● Extracted data
::::::

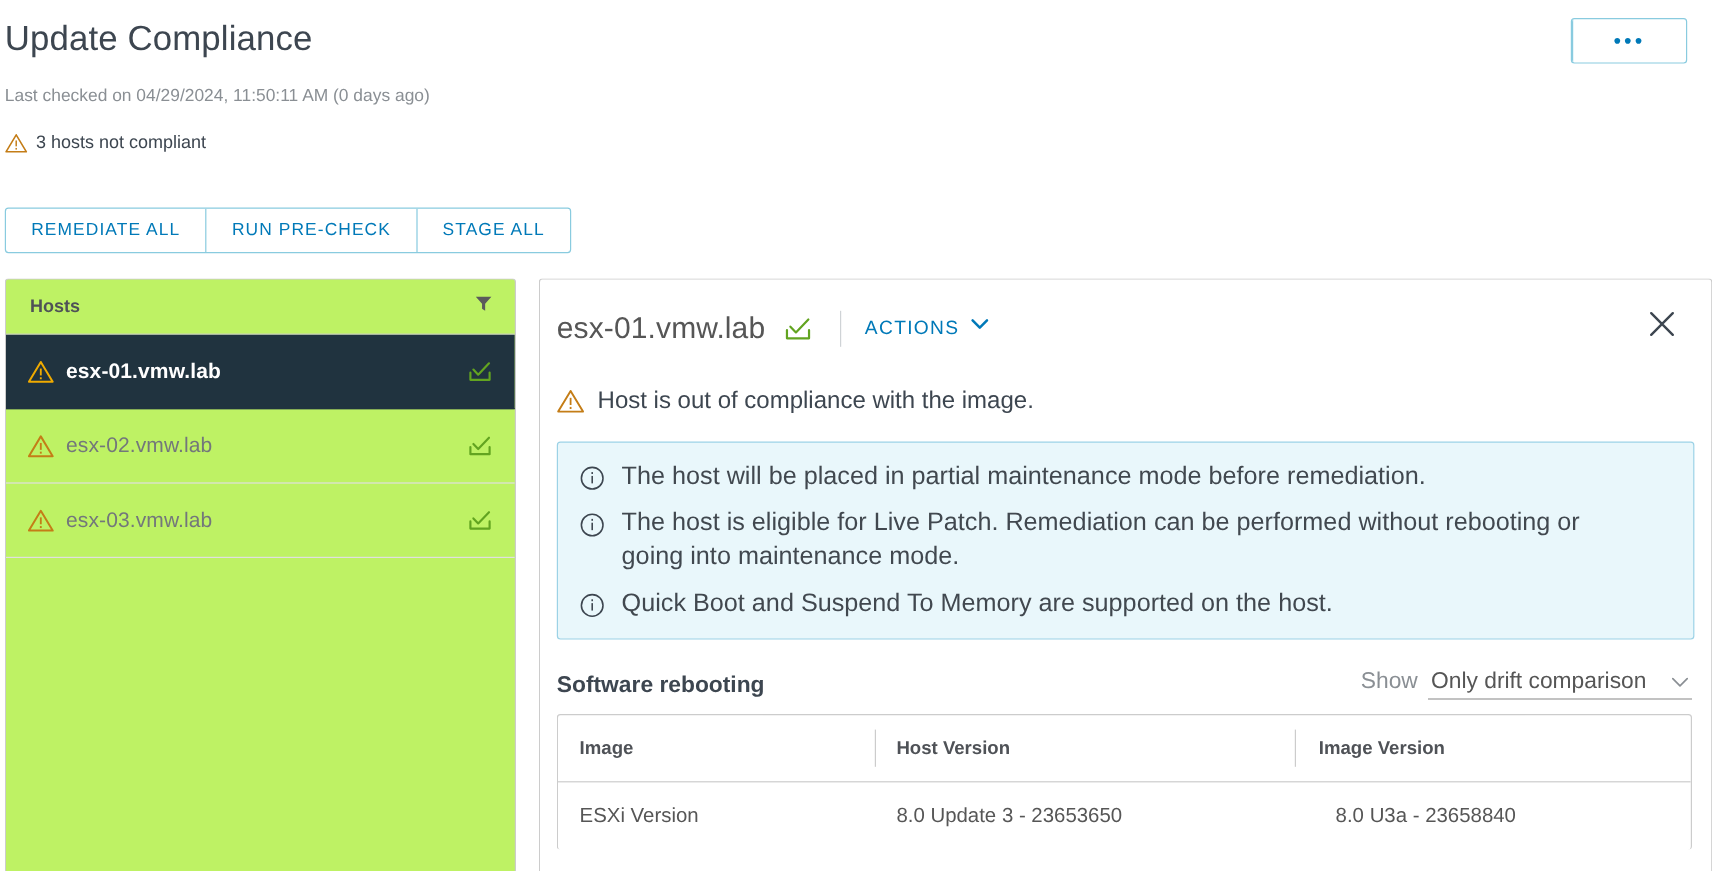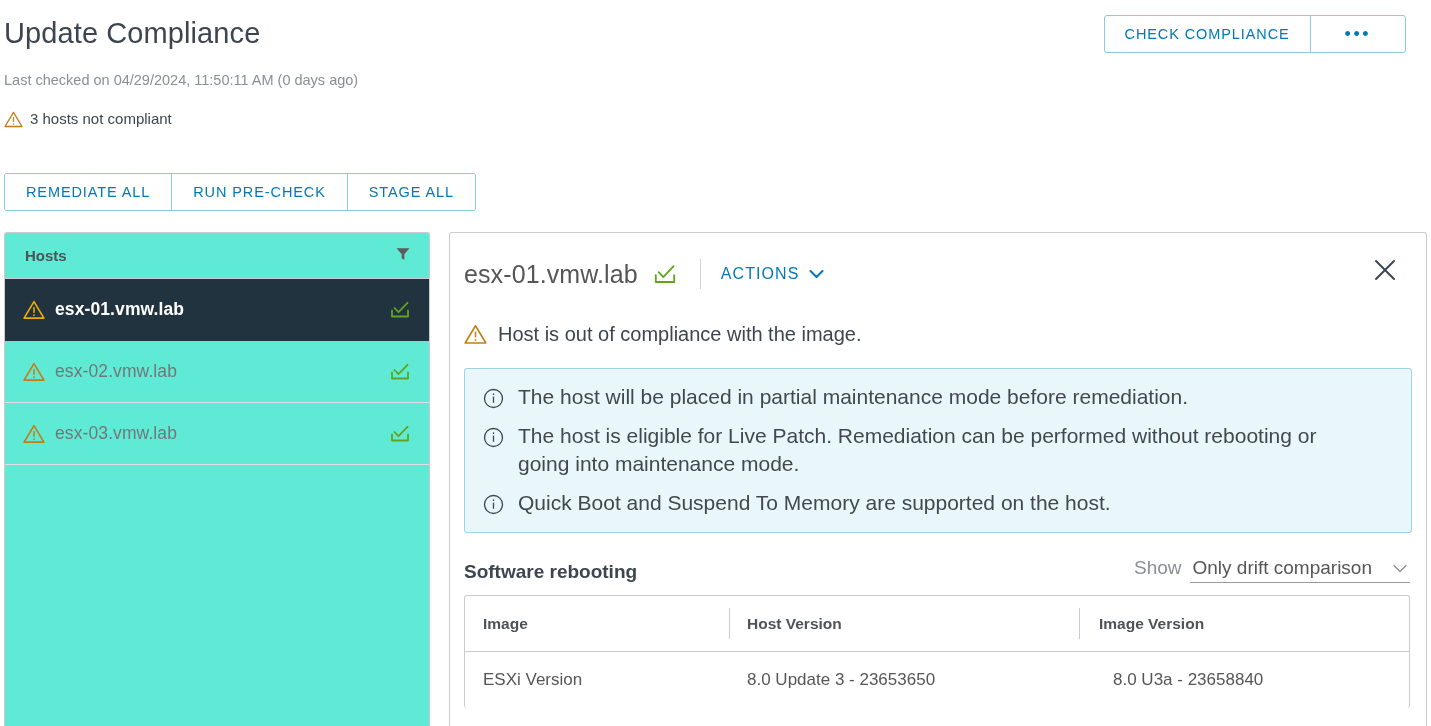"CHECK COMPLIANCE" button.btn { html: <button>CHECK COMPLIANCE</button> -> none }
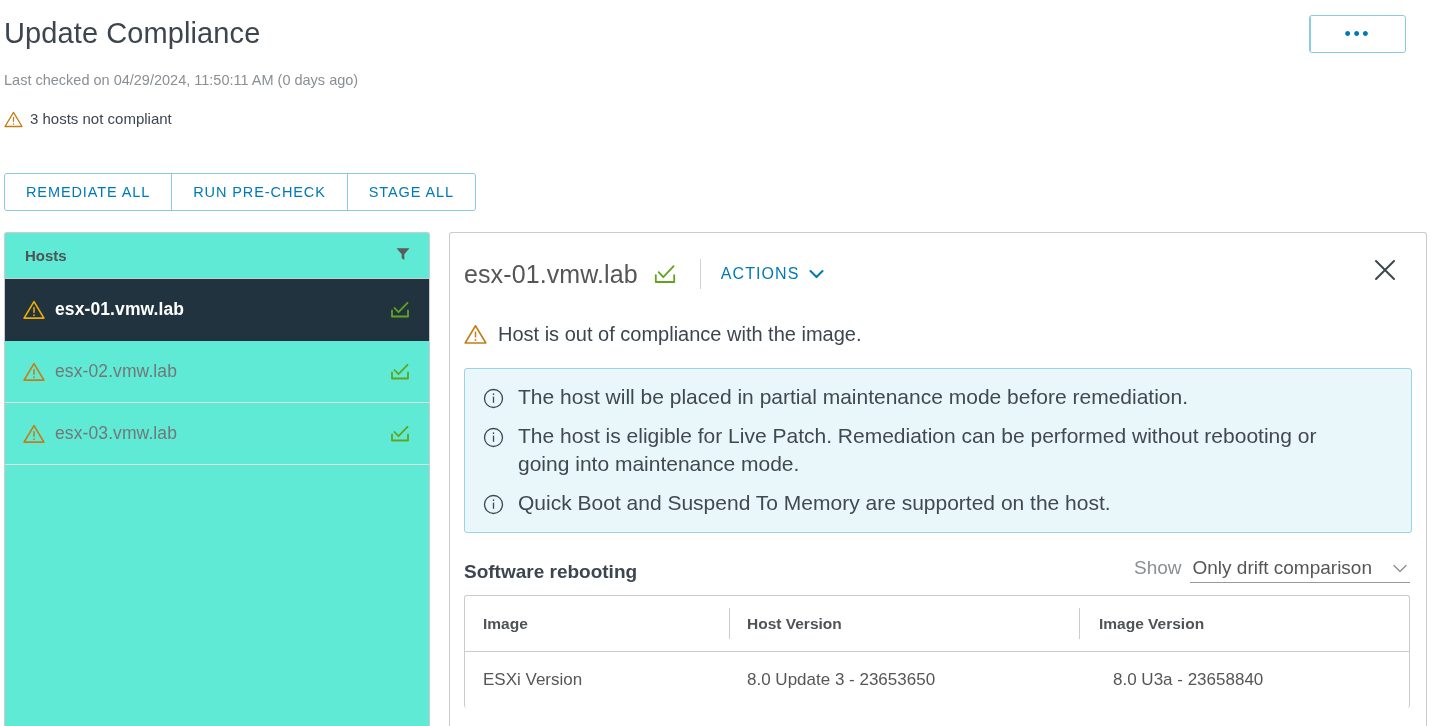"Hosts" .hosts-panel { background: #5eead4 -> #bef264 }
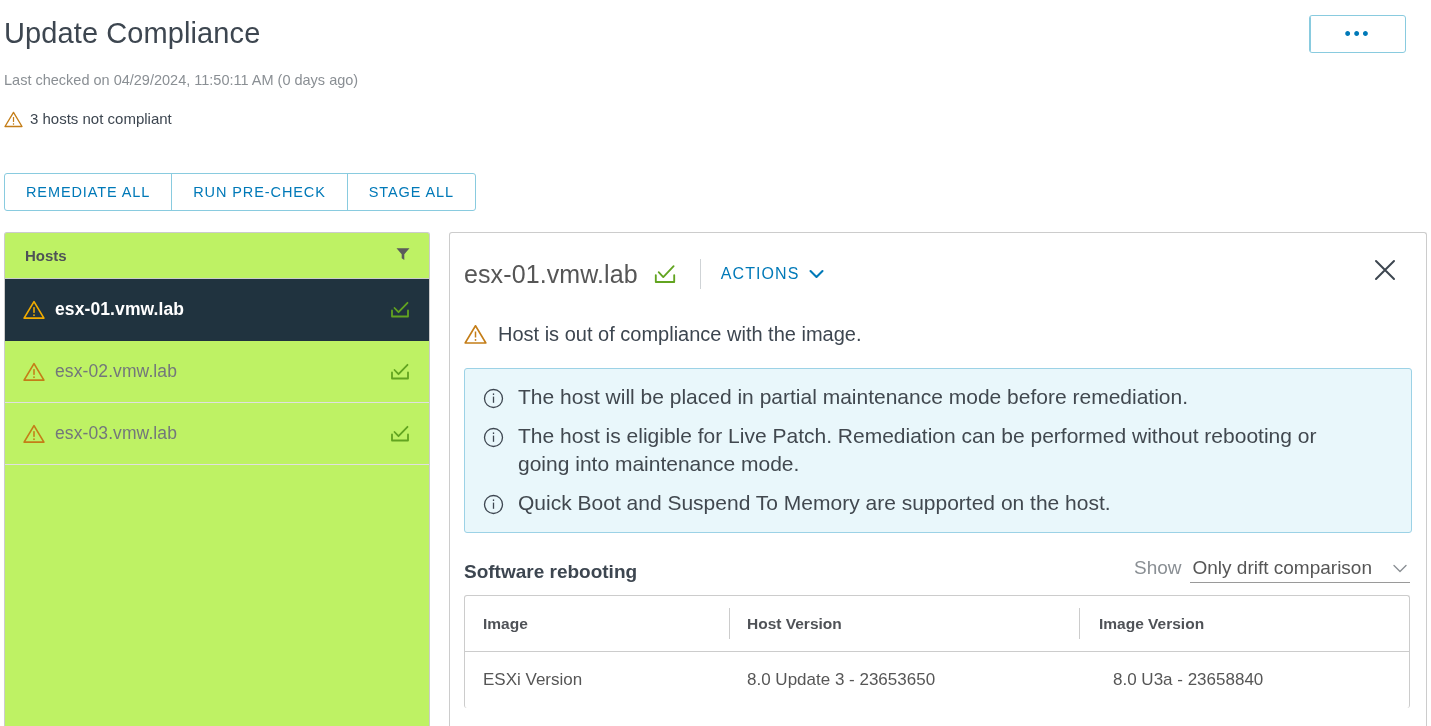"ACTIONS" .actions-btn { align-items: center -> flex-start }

::::::

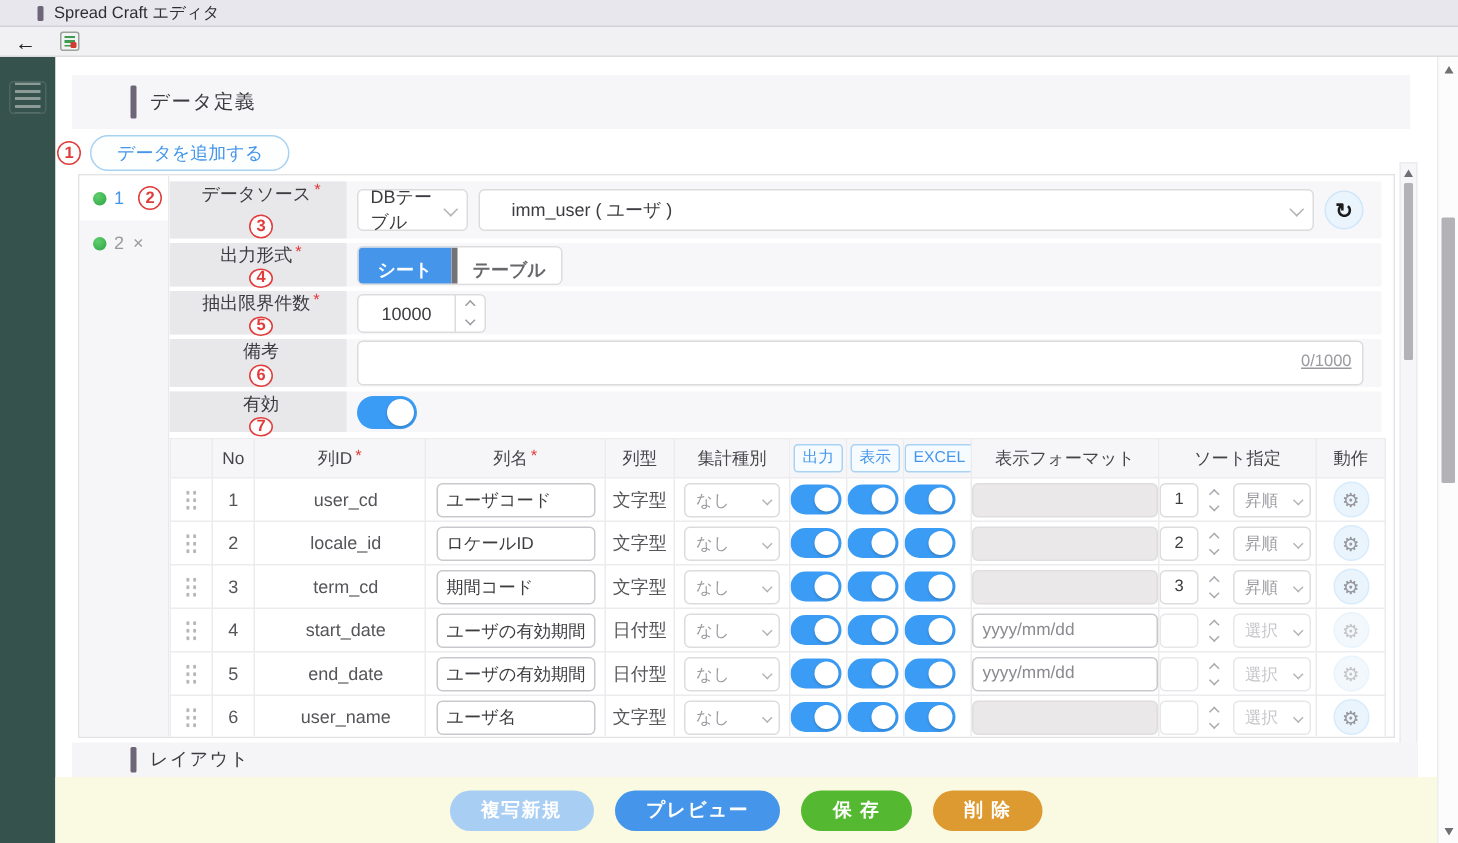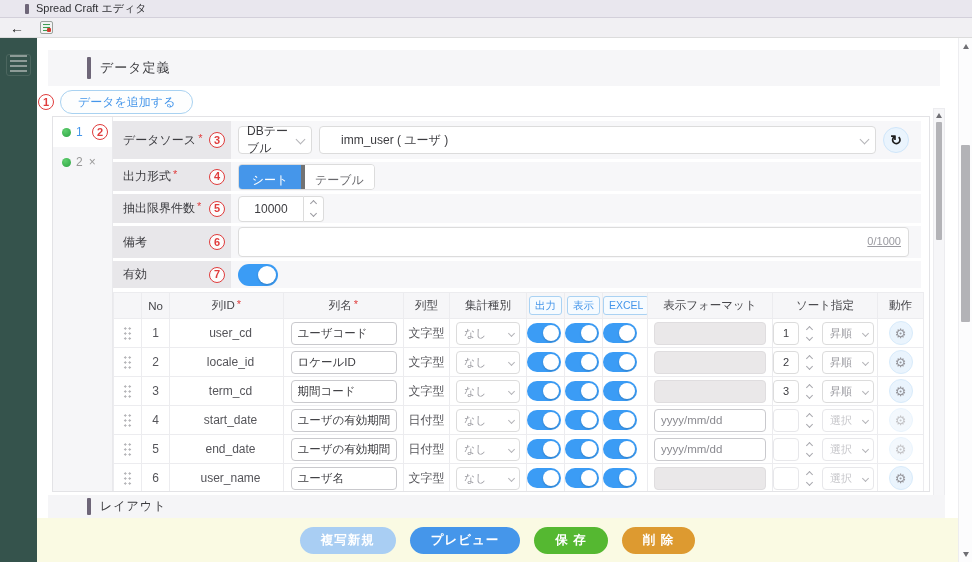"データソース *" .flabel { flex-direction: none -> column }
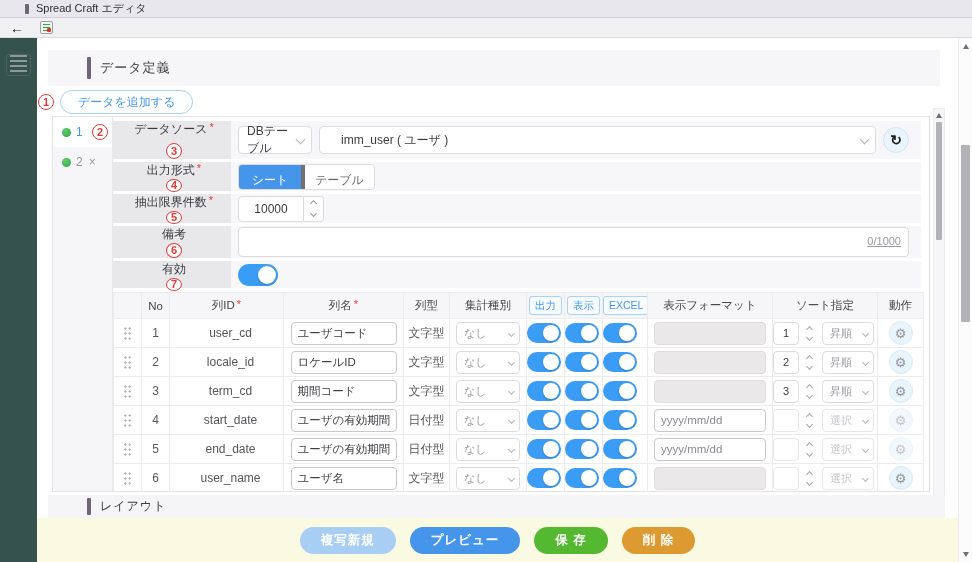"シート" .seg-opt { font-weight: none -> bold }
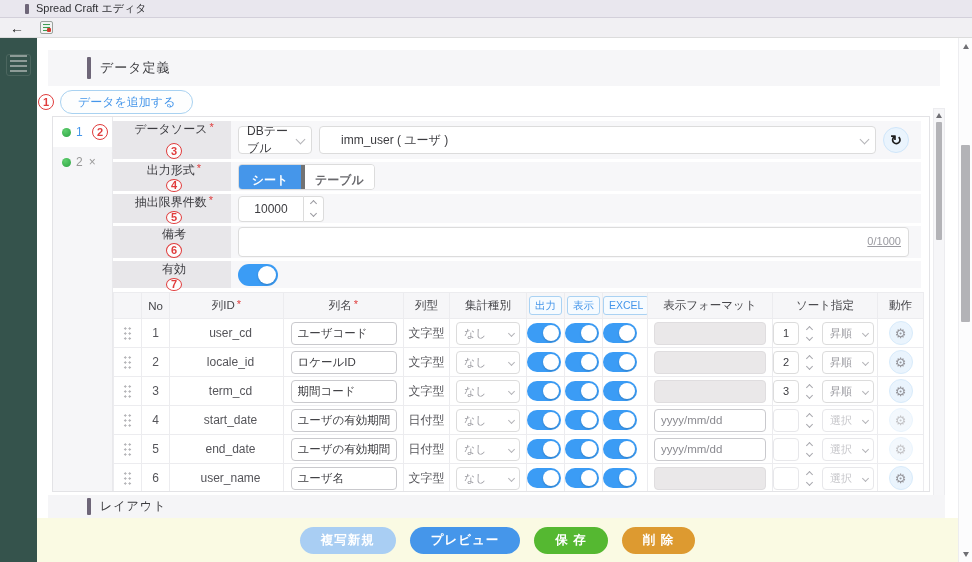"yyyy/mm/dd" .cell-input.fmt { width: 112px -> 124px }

::::::

● What the task requires
In the records above, find the line with "html: <button>CHECK COMPLIANCE</button>" and the line with "align-items: center ->"; please transcribe exactly those two lines and all lines between them, omitting any picture.

● Written answer
"CHECK COMPLIANCE" button.btn { html: <button>CHECK COMPLIANCE</button> -> none }
"Hosts" .hosts-panel { background: #5eead4 -> #bef264 }
"ACTIONS" .actions-btn { align-items: center -> flex-start }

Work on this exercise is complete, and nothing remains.